声の主の方に視線を送るが、顔を見ても誰だかわからない。


「…ごめんなさい、誰かしら?」

「D組の渡辺です。あの…話したいことがあるんで、ちょっといいですか?」


渡辺、と名乗る男の子は顔を真っ赤にさせて、そう言う。

私はその彼が俯いているのをいいことに、一瞬だけ少し面倒くさげな顔をして小さく息をつく。
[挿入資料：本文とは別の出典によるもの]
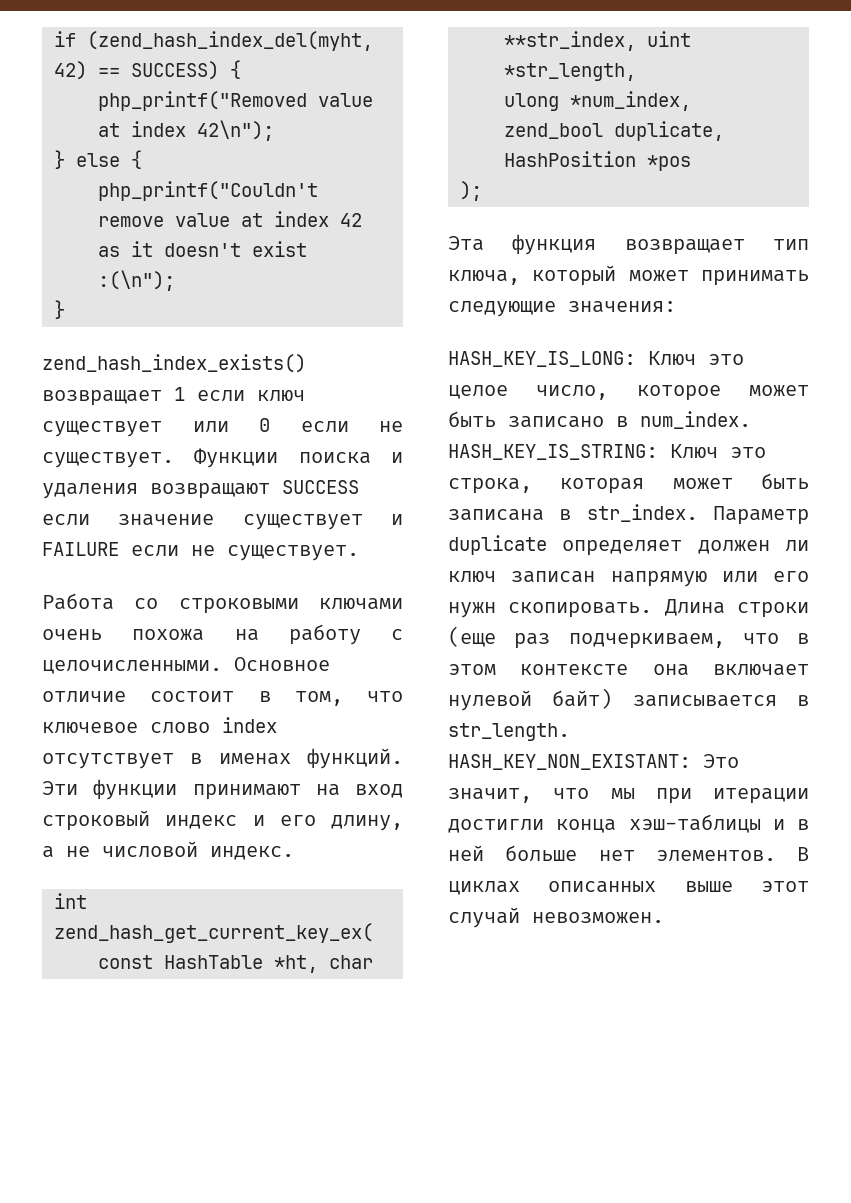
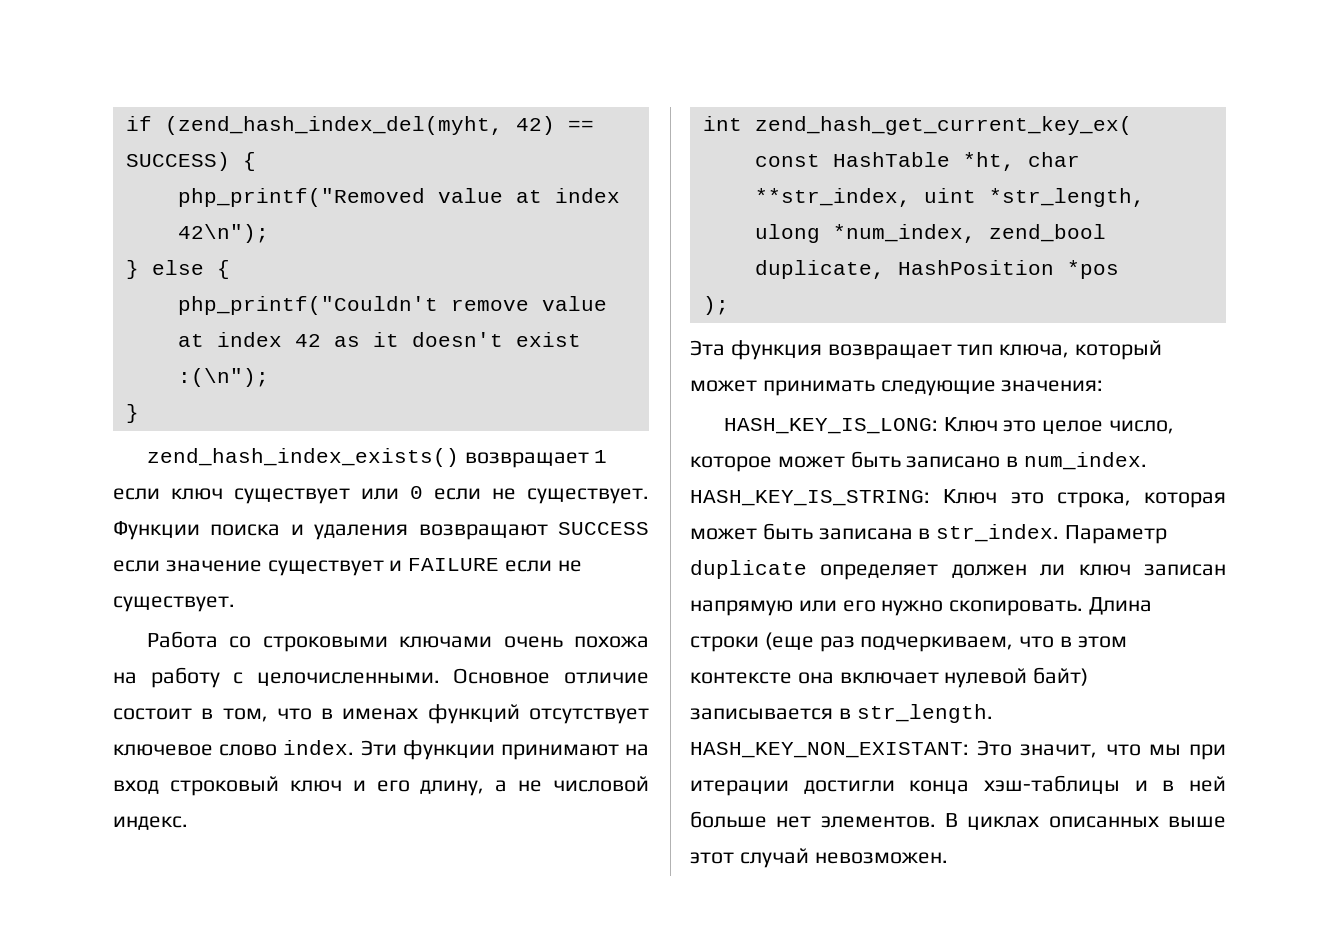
- Основное отличие состоит в том, что ключевое слово index отсутствует в именах функций.
+ Основное отличие состоит в том, что в именах функций отсутствует ключевое слово index.
- Эти функции принимают на вход строковый индекс и его длину, а не числовой индекс.
+ Эти функции принимают на вход строковый ключ и его длину, а не числовой индекс.
- Параметр duplicate определяет должен ли ключ записан напрямую или его нужн скопировать.
+ Параметр duplicate определяет должен ли ключ записан напрямую или его нужно скопировать.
「…ひゅーぅ。これで何回目?相変わらずモテますなぁ」


隣の成美ちゃんは、私を肘で突きながら小声で言う。

そんな彼女を横目で見て、私はいつもの営業スマイルを張り付けた。


「いいわよ?成美ちゃん、先に戻っててくれるかしら?」

「オッケー」


ニヤニヤとした笑みを浮かべながら成美ちゃんは、一人教室へ戻って行く。


「…で?話って何かしら」


教室へ戻って行く彼女を見送って、再び彼に視線を戻す。


「えっと…ここではなんだから…。屋上まで来てもらってもいいですか?」

「わかったわ、行きましょう?」


普段は無表情で話しているが、こんな時は反射的に笑みを作ってしまう。

やはり笑うのはこんなに疲れるものか、とここ最近は特に思うようになった。